2014/03/22

Dia Mundial da Água - "A Água nos Açores"


Francisco Cota Rodrigues
Universidade dos Açores
Departamento de Ciências Agrárias

Os recursos hídricos, para além de essenciais à vida, são um dos principais fatores do desenvolvimento económico. 

Um dos grandes desafios que se colocam aos Açores prende-se com a valorização do recurso água. A exiguidade territorial do arquipélago, aliada à vulnerabilidade dos sistemas hídricos, justificam estratégias de actuação activas, tendentes a aprofundar conhecimentos, integrar a exploração e apostar na sustentabilidade.

A ocorrência de água nos Açores apresenta características próprias, diferenciadas das que surgem em territórios contínuos, hidrogeologicamente homogéneos. Essas particularidades relacionam-se com especificidades climáticas locais, que marcam processos de precipitação e evapotranspiração diferenciais e com a geologia e geomorfologia dos terrenos, que para além de conformarem o escoamento superficial induzem no corpo rochoso insular processos de circulação e armazenamento de água peculiares.

A maior parte da água utilizada nos Açores provém da exploração de massas de água subterrâneas. A irregularidade dos caudais, aliada a dificuldades de captação constituem os principais obstáculos à captação de águas superficiais.

No corpo rochoso das ilhas açorianas podem ser individualizados dois tipos de unidades hídricas subterrâneas: uma correspondente aquíferos suspensos, que resultam da retenção de água na zona não saturada, e outra basal, hidraulicamente governada pela diferença de densidade entre massas de água doce e água salgada proveniente de infiltrações marinhas.

Os aquíferos suspensos surgem na sua maioria associados a lavas e piroclastos dispostos sobre paleossolos argilosos, formados durante períodos de quiescência vulcânica. De um modo geral apresentam águas pouco mineralizadas e com uma microbiologia complexa, associada à elevada vulnerabilidade dos terrenos à poluição e ao pastoreio livre de animais.

Os principais sistemas aquíferos suspensos dos Açores localizam-se no interior de caldeiras (e.g. Nasce Água e Cinco Picos na ilha Terceira) ou nas vertentes de grandes aparelhos vulcânicos (e.g. Serra do Cume, Sete Cidades e Caldeira do Faial). Em regra apresentam caudais muito dependentes das recargas, com grandes oscilações sazonais. 

O aquífero basal desenvolve-se em todas as ilhas. Corresponde a um conjunto de formações saturadas por água doce situadas a cotas próximas do nível do mar em equilíbrio hidrodinâmico com água salgada proveniente de infiltrações do mar. Os principais factores que afectam este dinamismo prendem-se os ciclos de recarga e descarga naturais, oscilações das marés, fluxos geotérmicos e variações na dispersividade do meio.

A entrada de água no aquífero de base faz-se em toda a superfície insular, ocorrendo as maiores recargas nos terrenos lávicos recentes, onde a permeabilidade é maior, e nas zonas mais altas, onde os índices de pluviosidade são mais elevados. Os seus pontos de descarga localizam-se na linha de costa, sobretudo na zona intertidal, sendo popularmente conhecidas por nascentes de maré. A água destes mananciais são por vezes hidrotermais (e.g. nascentes do Carapacho, Ribeira Quente, Varadouro e Águas Santas), ou apresentam quantidades elevadas de dióxido de carbono dissolvido (e.g. Água Azeda do Raminho e Serreta).

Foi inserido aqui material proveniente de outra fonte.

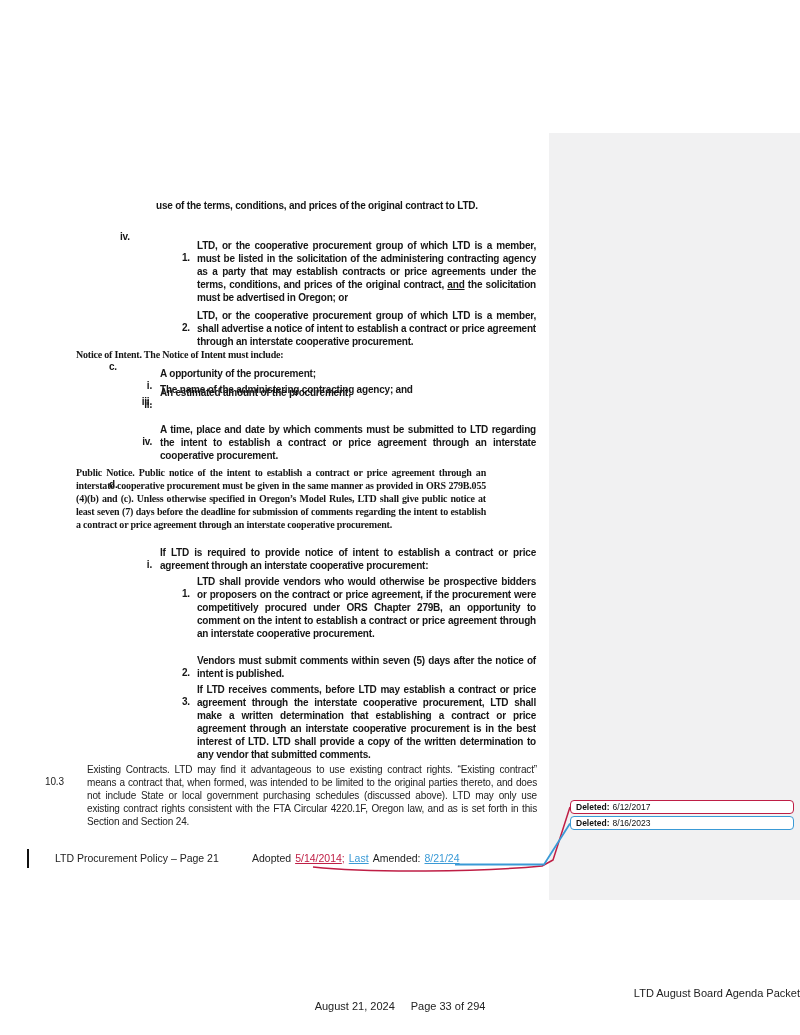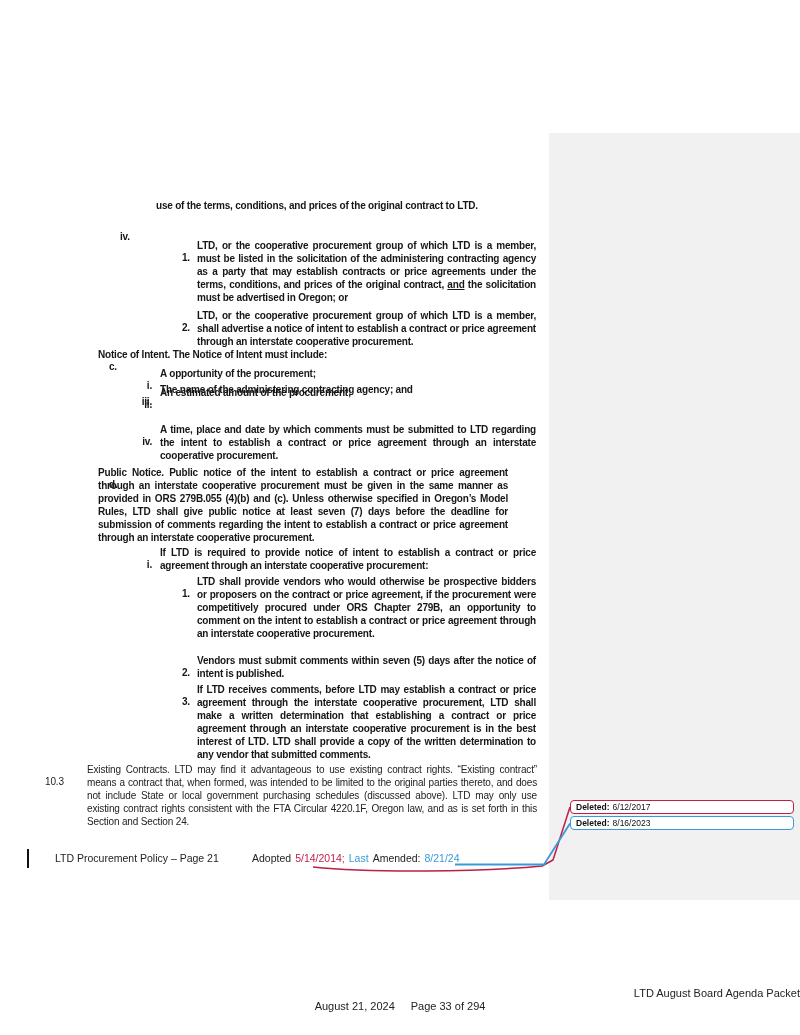--- a/index.html
+++ b/index.html
@@ -12,34 +12,34 @@
   .markup-pane{position:absolute;left:549px;top:133px;width:251px;height:767px;background:#f1f1f2;}
 
   
   .blk{position:absolute;left:0;width:560px;font-size:10px;line-height:12.9px;
        font-weight:bold;letter-spacing:-0.2px;}
   .blk .lab{position:absolute;top:0;margin-top:12px;}
   .blk .txt{text-align:justify;}
   .lv-intro .txt{margin-left:156px;width:390px;white-space:nowrap;text-align:left;}
   .lv-iv .lab{left:120px;}  .lv-iv .txt{margin-left:156px;width:380px;}
   .lv-n1 .lab{left:182px;}  .lv-n1 .txt{margin-left:197px;width:339px;}
-  .lv-cd .lab{left:109px;}  .lv-cd .txt{margin-left:98px;width:410px;}
+  .lv-cd .lab{left:109px;}  .lv-cd .txt{margin-left:76px;width:410px;font-family:Liberation Serif, serif;}
   .lv-rm .lab{left:118px;width:34px;text-align:right;} .lv-rm .txt{margin-left:160px;width:376px;}
   .lv-s10{font-weight:normal;letter-spacing:-0.15px;color:#222;}
   .lv-s10 .lab{left:45px;} .lv-s10 .txt{margin-left:87px;width:450px;}
   .u-word{text-decoration:underline;}
 
   
   .footer{position:absolute;top:852px;left:0;width:560px;font-size:10.5px;color:#222;}
   .footer-left{position:absolute;left:55px;top:0;}
   .footer-right{position:absolute;left:252px;top:0;white-space:nowrap;}
   .seg{display:inline;}
   .seg-red{color:#bf1e45;}
   .seg-blue{color:#3a9ad6;}
-  .seg-u{}
+  .seg-u{text-decoration:underline;}
   .sp{display:inline-block;width:4px;}
 
   .change-bar{position:absolute;left:27px;top:849px;width:1.5px;height:19px;background:#111;}
 
   
   .balloon{position:absolute;left:570px;width:224px;height:14px;background:#fff;
            border-radius:4px;font-size:8.5px;line-height:13px;padding:0 0 12px 5px;
            box-sizing:border-box;white-space:nowrap;color:#111;}
   .balloon-red{top:800px;border:1.4px solid #bf1e45;}
   .balloon-blue{top:816px;border:1.4px solid #3a9ad6;}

Os sistemas de abastecimento de água insulares, assentam na captação de nascentes, poços e furos. As nascentes captadas estão na sua totalidade associadas a aquíferos suspensos com águas do tipo cloretado sódico, embora nalguns pontos sejam bicarbonatadas sódicas, com mineralizações baixas.

A maioria dos poços e furos existentes nos Açores captam o aquífero basal, embora alguns, sobretudo na ilha Terceira e em Santa Maria, captem aquíferos suspensos. As águas basais são maioritariamente do tipo cloretado sódico, embora nalguns poços surjam águas bicarbonatadas sódicas, revelando a grande influência marinha.

O incremento generalizado da extração de água nas massas aquíferas nos Açores obrigam a uma gestão cuidada das disponibilidades para fazer face às necessidades, que se preveem crescentes. Esta deve passar em primeiro lugar pela formação de técnicos especializados, capazes de gerir de forma sustentável um recurso estratégico como a água e pela criação de sistemas de monitorização adequados, que permitam identificar recursos exploráveis, quantificar caudais e avaliar a qualidade do recurso captado.